(Stored data)
....

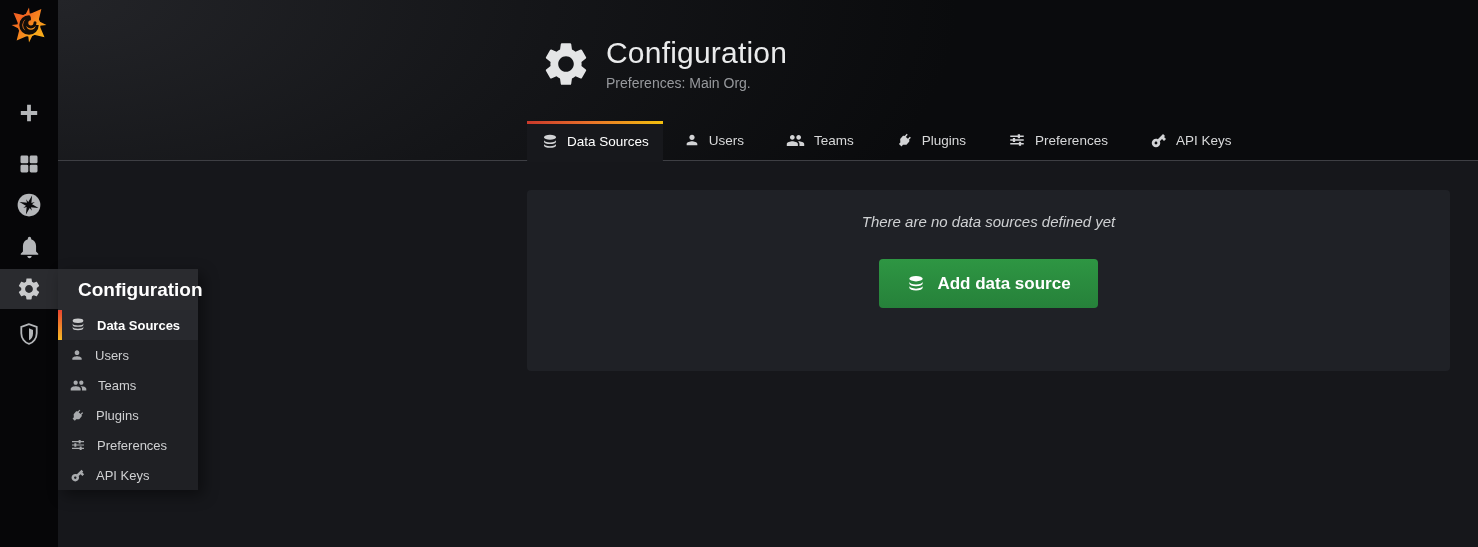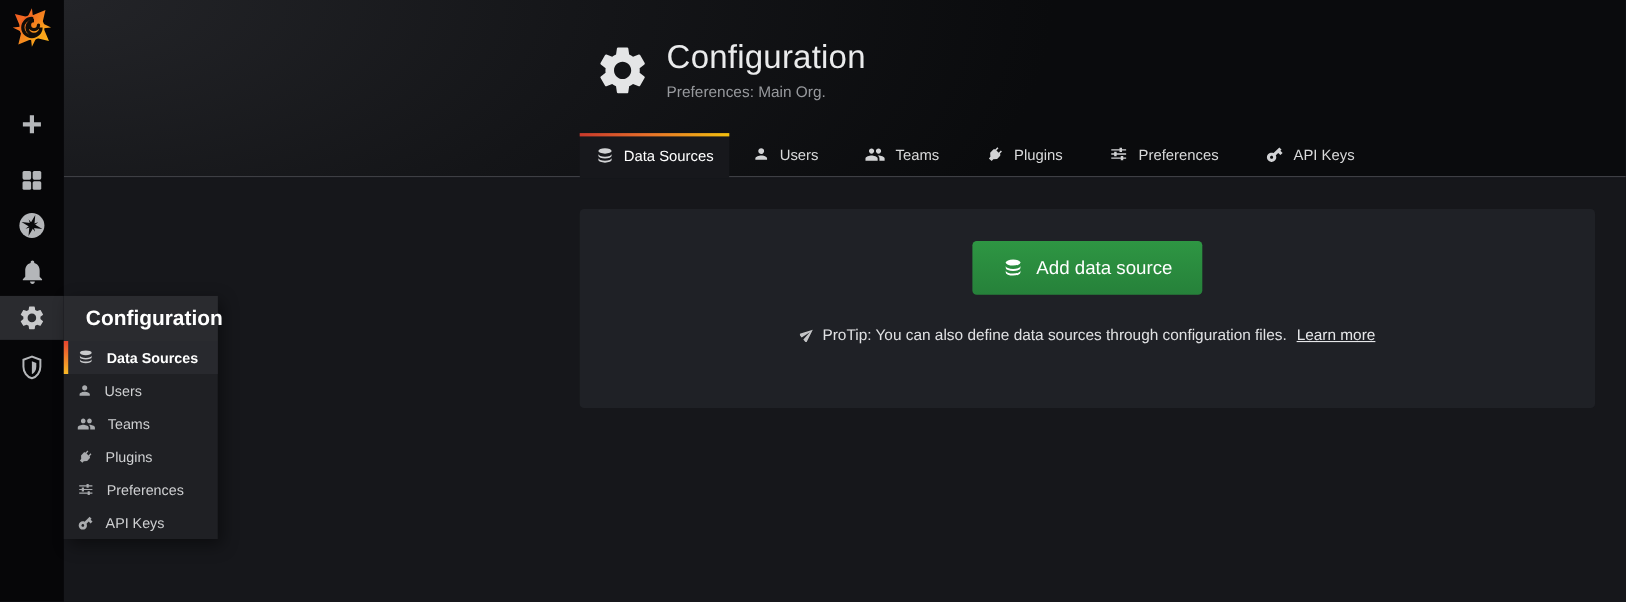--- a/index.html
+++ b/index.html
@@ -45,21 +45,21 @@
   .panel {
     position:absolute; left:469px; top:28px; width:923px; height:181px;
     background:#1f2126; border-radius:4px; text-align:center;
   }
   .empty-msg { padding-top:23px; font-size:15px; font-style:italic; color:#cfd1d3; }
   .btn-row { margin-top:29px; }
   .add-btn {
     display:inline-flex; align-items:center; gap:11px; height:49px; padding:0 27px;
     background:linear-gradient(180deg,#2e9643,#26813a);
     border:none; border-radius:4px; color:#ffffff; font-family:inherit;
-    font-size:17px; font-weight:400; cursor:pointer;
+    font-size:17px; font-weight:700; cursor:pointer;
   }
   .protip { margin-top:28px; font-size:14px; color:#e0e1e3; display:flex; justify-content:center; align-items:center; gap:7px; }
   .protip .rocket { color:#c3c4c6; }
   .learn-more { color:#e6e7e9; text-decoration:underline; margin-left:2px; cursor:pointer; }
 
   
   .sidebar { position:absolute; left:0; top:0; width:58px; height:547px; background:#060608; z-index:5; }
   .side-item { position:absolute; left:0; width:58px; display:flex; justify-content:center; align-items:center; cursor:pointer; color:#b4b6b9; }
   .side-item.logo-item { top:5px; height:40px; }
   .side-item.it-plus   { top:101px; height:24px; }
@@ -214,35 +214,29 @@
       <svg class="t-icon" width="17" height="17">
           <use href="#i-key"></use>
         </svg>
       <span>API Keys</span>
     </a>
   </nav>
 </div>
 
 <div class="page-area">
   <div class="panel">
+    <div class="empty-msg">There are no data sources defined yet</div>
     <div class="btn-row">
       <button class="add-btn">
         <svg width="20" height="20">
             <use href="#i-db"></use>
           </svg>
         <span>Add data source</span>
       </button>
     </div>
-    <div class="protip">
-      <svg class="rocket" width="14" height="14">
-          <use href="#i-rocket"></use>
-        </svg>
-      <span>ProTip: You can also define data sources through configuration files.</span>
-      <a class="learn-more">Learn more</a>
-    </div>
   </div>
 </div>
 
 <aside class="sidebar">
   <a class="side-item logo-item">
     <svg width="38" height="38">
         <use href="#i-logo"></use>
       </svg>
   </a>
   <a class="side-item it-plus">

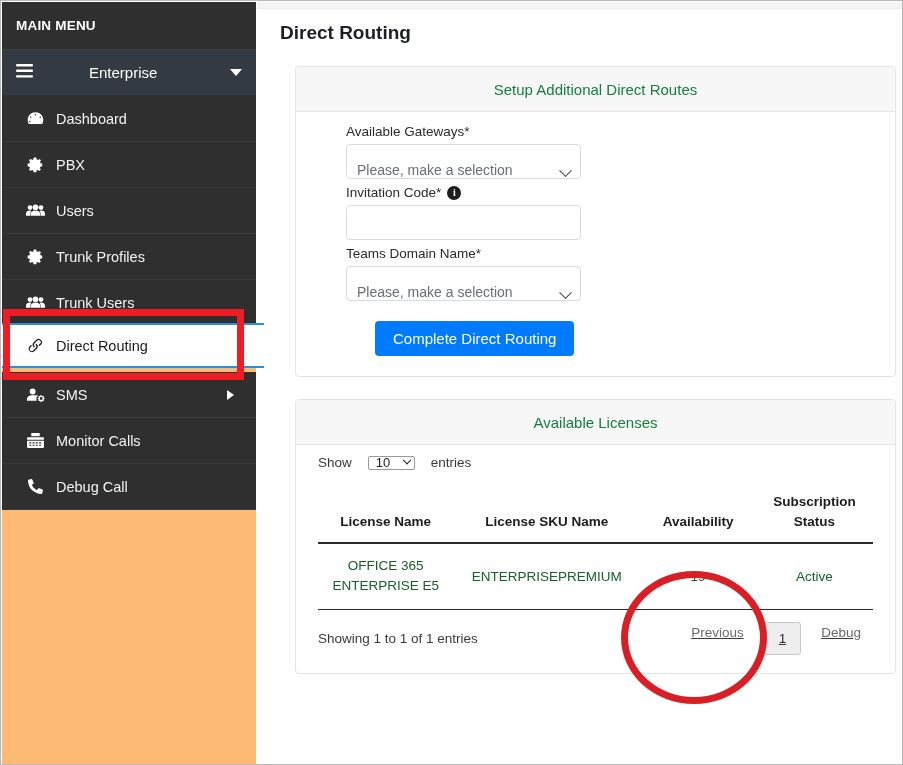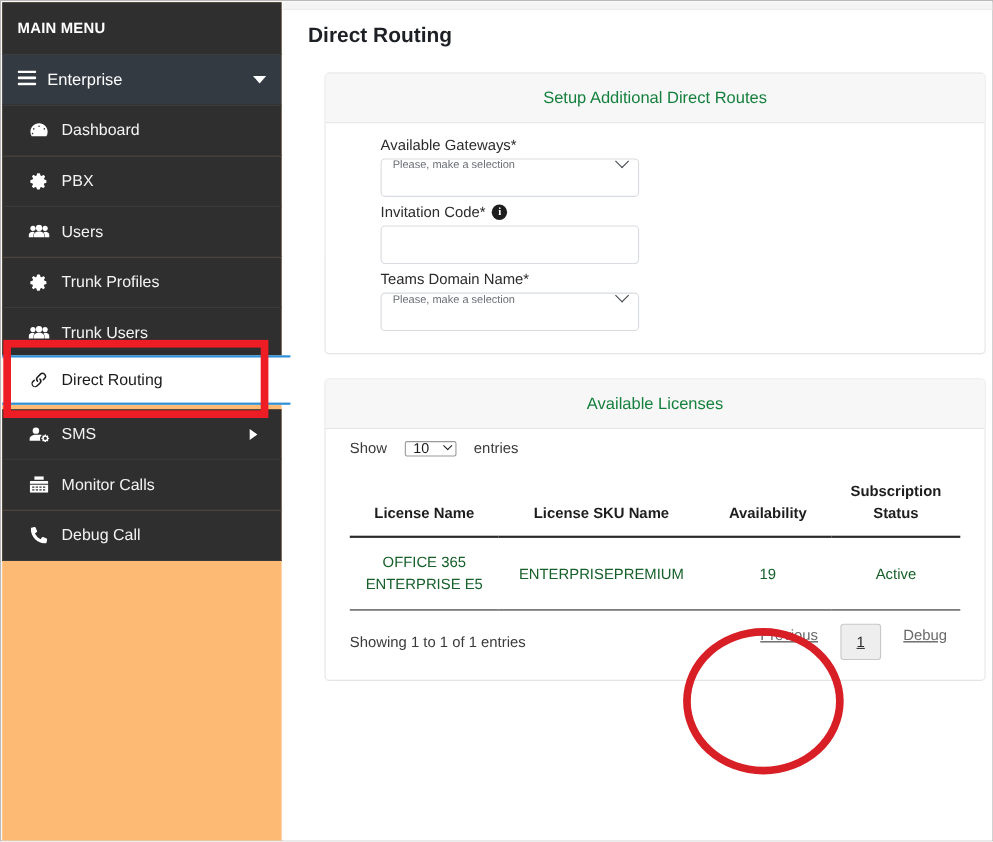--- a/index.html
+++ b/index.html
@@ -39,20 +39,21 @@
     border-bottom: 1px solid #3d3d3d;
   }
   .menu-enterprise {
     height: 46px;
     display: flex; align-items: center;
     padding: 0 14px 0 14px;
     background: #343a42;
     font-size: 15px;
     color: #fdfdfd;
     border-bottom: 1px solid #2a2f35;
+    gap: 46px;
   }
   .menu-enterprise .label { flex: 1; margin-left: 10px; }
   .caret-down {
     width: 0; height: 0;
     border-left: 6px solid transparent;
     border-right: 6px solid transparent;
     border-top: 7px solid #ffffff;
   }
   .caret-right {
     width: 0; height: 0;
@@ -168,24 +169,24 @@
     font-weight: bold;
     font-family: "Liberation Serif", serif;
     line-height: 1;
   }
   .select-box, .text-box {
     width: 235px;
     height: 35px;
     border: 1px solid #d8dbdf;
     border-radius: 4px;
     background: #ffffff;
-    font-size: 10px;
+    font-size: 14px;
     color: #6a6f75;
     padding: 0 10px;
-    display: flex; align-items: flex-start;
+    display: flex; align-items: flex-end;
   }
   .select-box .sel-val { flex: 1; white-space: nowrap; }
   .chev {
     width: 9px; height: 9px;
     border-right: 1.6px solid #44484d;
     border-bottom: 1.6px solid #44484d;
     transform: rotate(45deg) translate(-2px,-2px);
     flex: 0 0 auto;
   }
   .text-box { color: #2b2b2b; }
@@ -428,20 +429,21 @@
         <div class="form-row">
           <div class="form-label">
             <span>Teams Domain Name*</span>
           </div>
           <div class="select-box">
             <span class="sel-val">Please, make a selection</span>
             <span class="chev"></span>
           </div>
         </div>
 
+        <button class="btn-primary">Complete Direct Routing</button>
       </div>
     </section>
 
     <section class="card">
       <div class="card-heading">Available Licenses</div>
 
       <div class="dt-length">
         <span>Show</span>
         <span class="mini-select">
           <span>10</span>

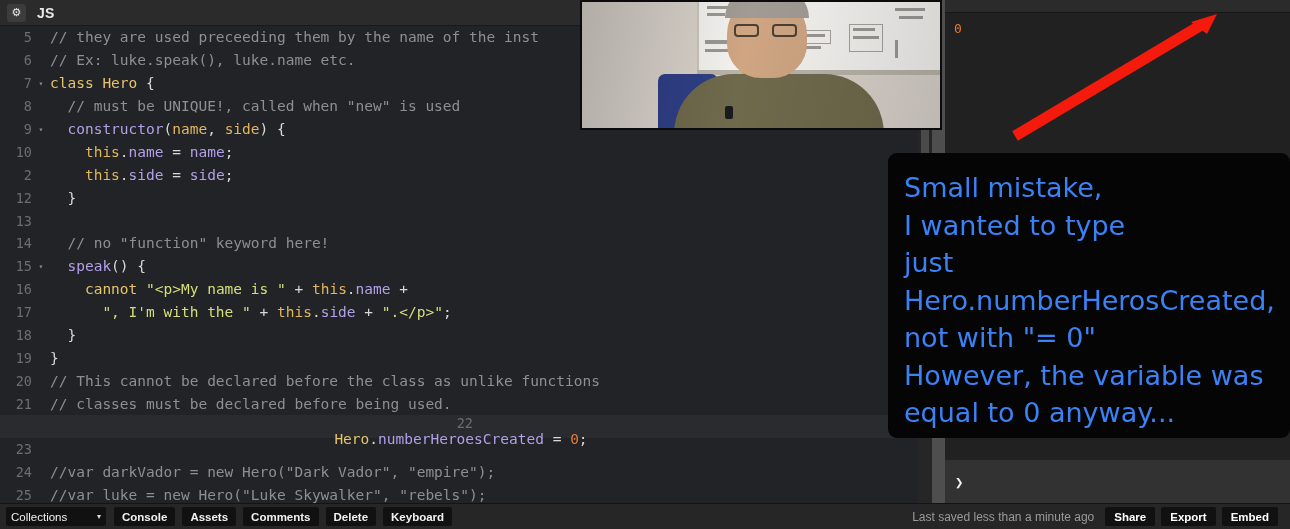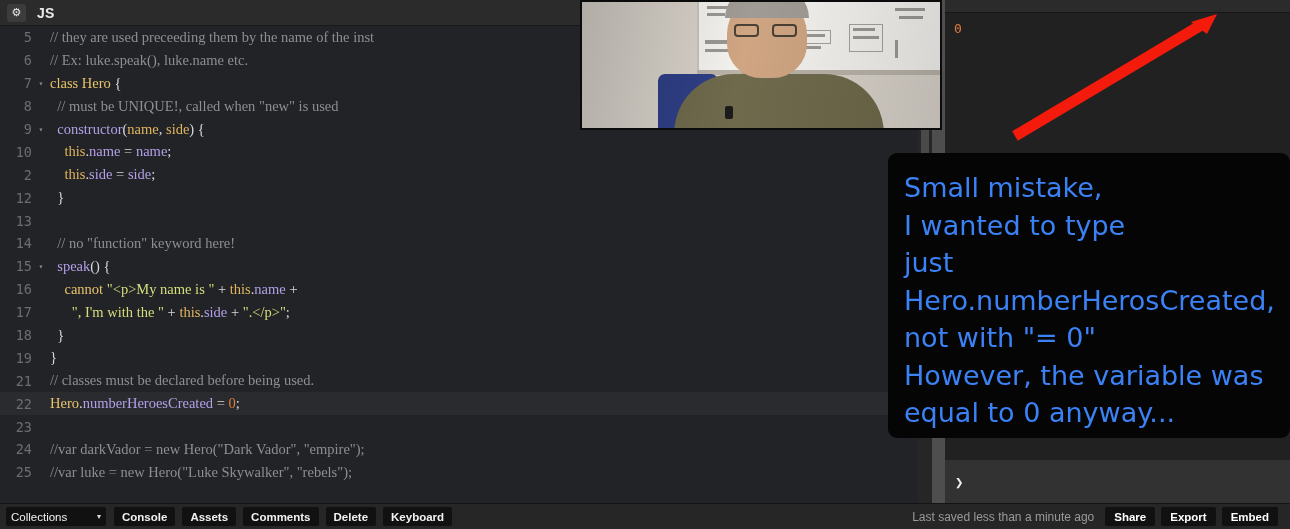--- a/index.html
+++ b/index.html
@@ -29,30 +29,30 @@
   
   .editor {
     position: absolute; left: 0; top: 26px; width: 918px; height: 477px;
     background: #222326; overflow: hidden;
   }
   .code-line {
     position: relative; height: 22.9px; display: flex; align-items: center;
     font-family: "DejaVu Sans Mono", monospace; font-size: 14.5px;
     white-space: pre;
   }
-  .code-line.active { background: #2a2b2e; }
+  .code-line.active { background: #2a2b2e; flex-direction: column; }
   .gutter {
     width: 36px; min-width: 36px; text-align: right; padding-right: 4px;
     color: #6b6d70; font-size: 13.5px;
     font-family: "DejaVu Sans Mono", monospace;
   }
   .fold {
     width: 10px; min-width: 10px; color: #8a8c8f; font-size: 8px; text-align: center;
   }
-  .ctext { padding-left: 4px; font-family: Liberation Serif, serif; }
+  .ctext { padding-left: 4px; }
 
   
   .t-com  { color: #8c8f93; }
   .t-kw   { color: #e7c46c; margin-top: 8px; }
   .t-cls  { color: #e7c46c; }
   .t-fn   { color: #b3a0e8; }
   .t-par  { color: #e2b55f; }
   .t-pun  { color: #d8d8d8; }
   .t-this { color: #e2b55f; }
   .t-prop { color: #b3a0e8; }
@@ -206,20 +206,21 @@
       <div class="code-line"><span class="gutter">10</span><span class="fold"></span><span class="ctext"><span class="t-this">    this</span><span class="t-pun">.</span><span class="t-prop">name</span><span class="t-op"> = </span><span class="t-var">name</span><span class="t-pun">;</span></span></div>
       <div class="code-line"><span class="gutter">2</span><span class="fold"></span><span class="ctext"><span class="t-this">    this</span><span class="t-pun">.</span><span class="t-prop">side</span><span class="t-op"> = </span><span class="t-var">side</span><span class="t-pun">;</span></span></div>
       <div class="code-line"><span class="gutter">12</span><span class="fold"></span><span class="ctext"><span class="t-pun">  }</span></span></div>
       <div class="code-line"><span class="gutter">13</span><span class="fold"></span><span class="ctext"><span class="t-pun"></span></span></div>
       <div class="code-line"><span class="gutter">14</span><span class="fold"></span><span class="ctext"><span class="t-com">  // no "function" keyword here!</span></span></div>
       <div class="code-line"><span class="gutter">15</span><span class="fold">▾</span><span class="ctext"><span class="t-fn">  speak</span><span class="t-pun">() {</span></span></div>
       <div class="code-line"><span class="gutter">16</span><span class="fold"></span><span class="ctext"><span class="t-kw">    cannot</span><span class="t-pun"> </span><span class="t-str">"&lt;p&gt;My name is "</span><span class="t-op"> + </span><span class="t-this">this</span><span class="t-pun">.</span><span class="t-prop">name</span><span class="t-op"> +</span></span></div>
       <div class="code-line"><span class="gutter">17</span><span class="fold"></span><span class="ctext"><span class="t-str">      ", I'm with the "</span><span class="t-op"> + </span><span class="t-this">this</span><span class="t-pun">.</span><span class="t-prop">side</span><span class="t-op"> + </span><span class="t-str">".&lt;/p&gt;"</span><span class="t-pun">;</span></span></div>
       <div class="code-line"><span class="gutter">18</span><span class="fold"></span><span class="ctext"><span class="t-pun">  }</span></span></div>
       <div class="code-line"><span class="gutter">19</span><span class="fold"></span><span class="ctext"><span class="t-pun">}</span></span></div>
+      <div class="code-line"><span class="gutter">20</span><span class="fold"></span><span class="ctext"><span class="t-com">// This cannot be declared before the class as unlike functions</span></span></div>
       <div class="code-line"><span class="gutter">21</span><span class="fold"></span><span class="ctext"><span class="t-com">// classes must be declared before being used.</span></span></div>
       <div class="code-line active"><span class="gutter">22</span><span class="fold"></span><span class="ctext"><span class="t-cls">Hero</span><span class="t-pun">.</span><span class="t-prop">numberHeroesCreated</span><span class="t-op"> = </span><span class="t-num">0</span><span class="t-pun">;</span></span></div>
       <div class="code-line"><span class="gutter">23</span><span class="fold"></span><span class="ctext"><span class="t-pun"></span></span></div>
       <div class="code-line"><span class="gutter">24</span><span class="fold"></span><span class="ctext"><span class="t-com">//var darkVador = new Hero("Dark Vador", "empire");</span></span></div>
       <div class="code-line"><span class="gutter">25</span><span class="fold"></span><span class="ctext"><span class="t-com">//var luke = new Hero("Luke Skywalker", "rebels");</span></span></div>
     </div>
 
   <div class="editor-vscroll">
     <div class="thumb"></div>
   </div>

....

## [What you should do]
Copy each line of the entries in which the string "monospace" is found.

## [Task result]
     font-family: "DejaVu Sans Mono", monospace; font-size: 14.5px;
     font-family: "DejaVu Sans Mono", monospace;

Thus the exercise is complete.